Every few years, I fall down a stupid rabbit hole of googling people I grew up with. I have refused to join Facebook for the very reason of not wanting to be in contact with most of them, so I can’t really give you a good reason for why I do it.
I grew up in a large, mostly white town that skewed conservative at the time. It’s purportedly gotten more liberal since I moved away, but its current Republican mayor was first elected when I was 10.
While Karen and I have stayed friends since our high school days, I mostly let everyone else go pretty early on. We (just) predated the internet and it was easy to drift apart as people left for college. As time has gone on, I’ve kept the distance intentionally, although Karen sometimes shares updates about people we both knew. There was just too much rampant conservatism and casual racism from what I remembered (and what Karen shared about her Facebook interactions) to want to welcome that back into my life.

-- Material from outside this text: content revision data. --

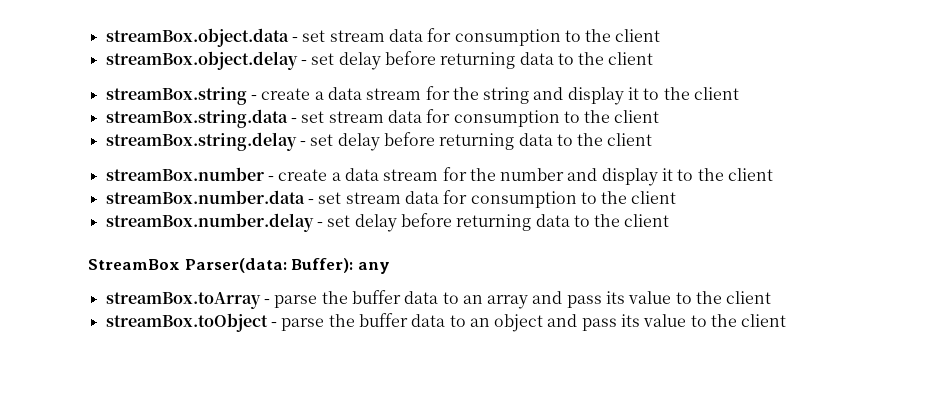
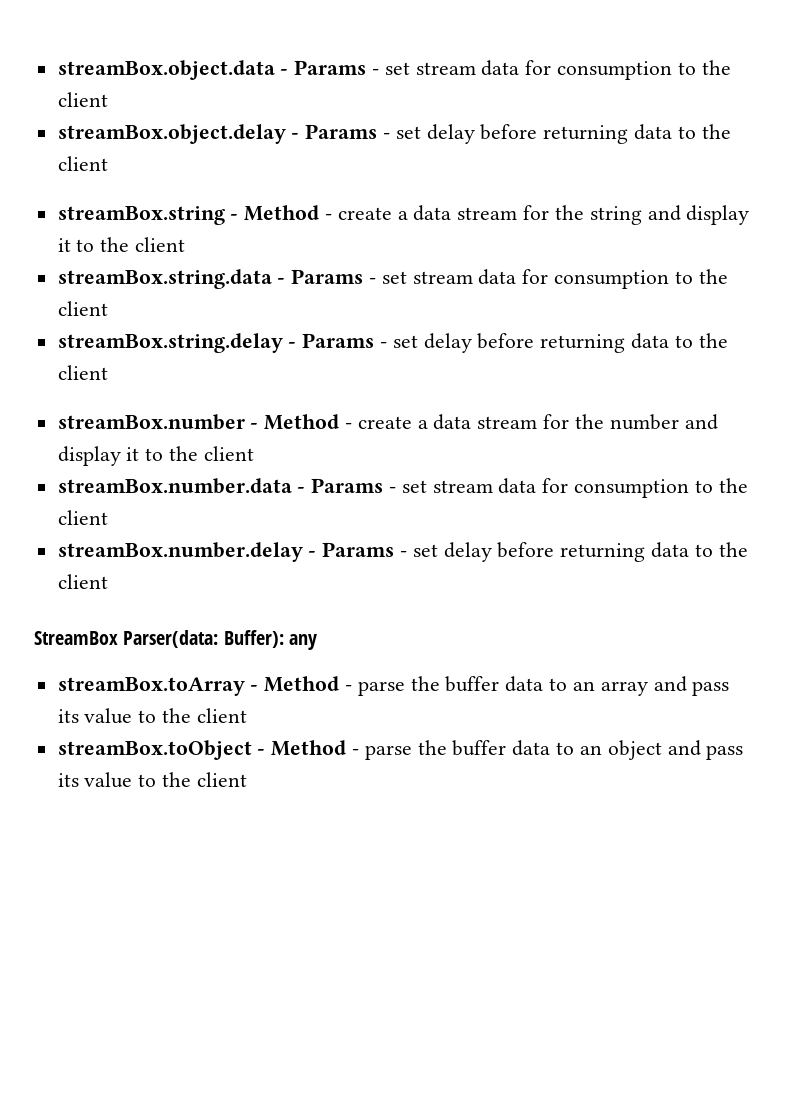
(298, 39) none -> [294,60,380,75] Params -
(307, 62) none -> [305,124,391,139] Params -
(257, 97) none -> [244,205,333,221] Method -
(297, 120) none -> [291,269,377,284] Params -
(306, 143) none -> [302,333,388,348] Params -
(274, 178) none -> [264,414,353,430] Method -
(314, 201) none -> [311,478,397,493] Params -
(323, 224) none -> [322,542,408,557] Params -
(270, 301) none -> [264,676,353,692] Method -
(277, 324) none -> [271,740,360,756] Method -

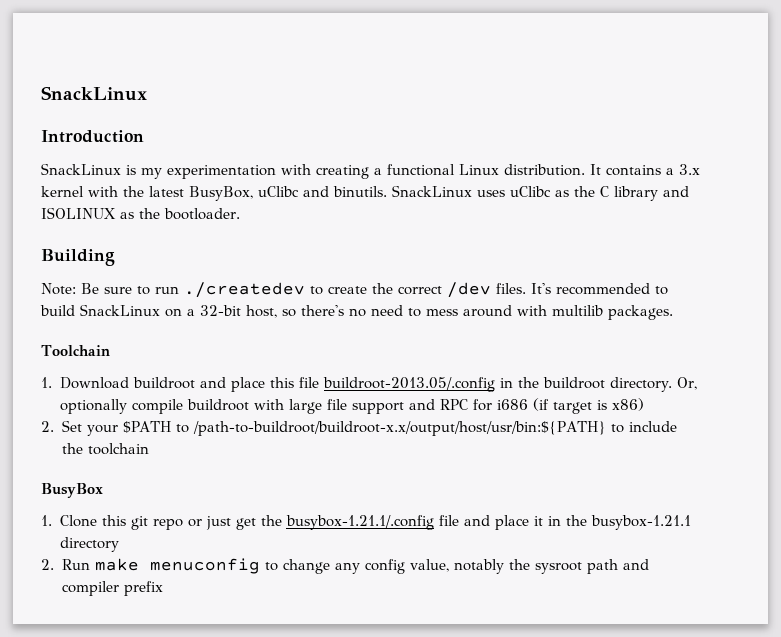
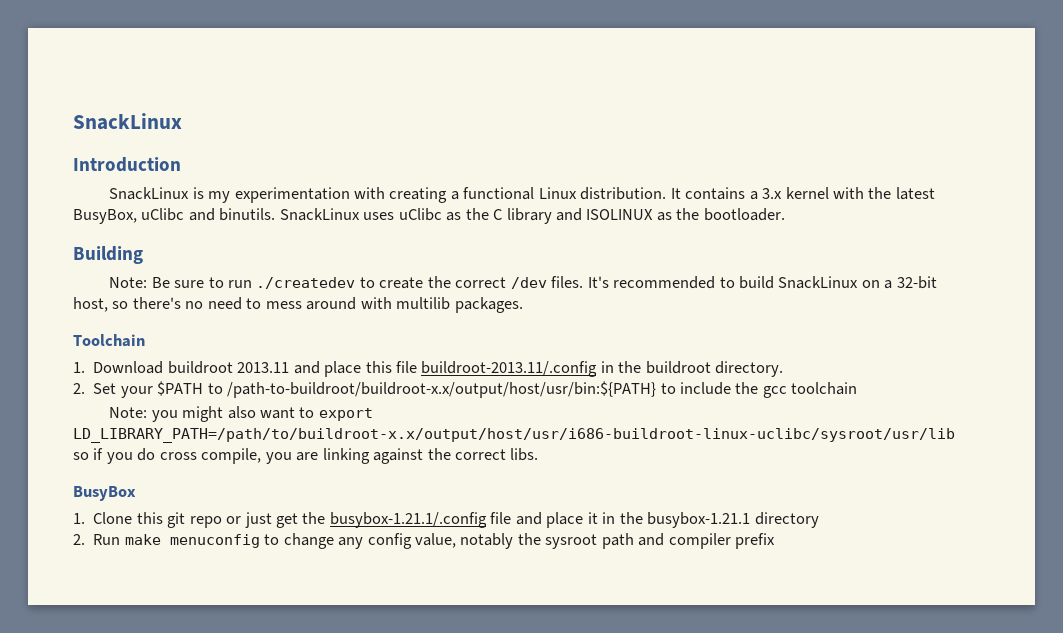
(195, 383) none -> [237,362,290,373] 2013.11
[322,377,495,392] buildroot-2013.05/.config -> [421,361,598,377] buildroot-2013.11/.config
[677,377,698,390] [59,398,644,414] Or, optionally compile buildroot with large file support and RPC for i686 (if target is x86) -> (784, 369) none
(83, 448) none -> [762,386,787,398] gcc
(149, 449) none -> [109,406,373,422] [73,428,955,443] [73,448,539,464] // Note: you might also want to export LD_LIBRARY_PATH=/path/to/buildroot-x.x/output/host/usr/i686-buildroot-linux-uclibc/sysroot/usr/lib so if you do cross compile, you are linking against the correct libs.

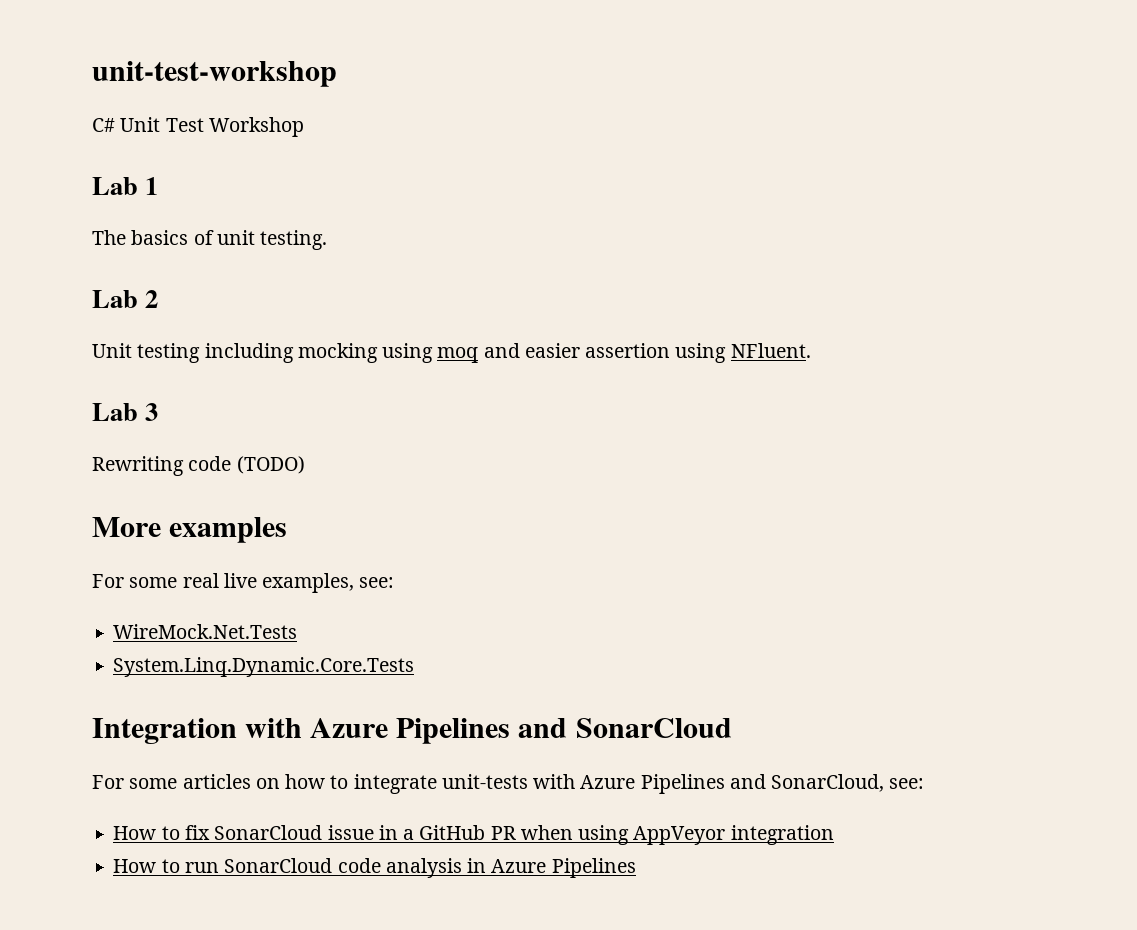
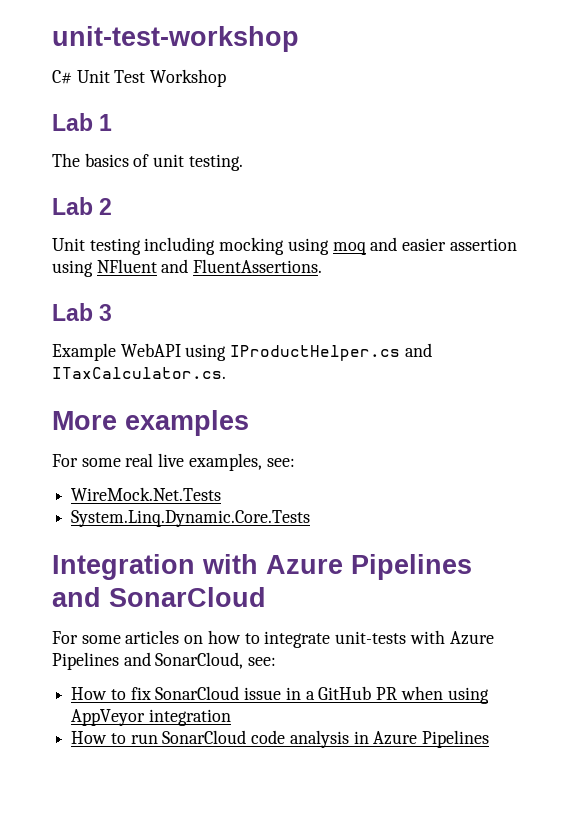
[730,343,811,358] NFluent. -> [96,259,323,273] NFluent and FluentAssertions.
[92,456,305,476] Rewriting code (TODO) -> [52,343,432,361] [52,367,226,379] Example WebAPI using IProductHelper.cs and ITaxCalculator.cs.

So, why then do I torture myself by looking up the people I grew up with?
I had a drink with a girl I’d grown up with back before our tenth high school reunion. She had come back to attend; I lived nearby but wasn’t going. I asked her why she wanted to bother and she said that she really hoped that some of the people we’d grown up with had escaped.
I’m a little more forgiving now in middle age than I was in my 20s, but I suppose it comes down to exactly that. I check up on them because in the end I want them to have lived happy lives and to have had horizons that expanded beyond the narrow experience we grew up with.
And just often enough, I discover that one of them has.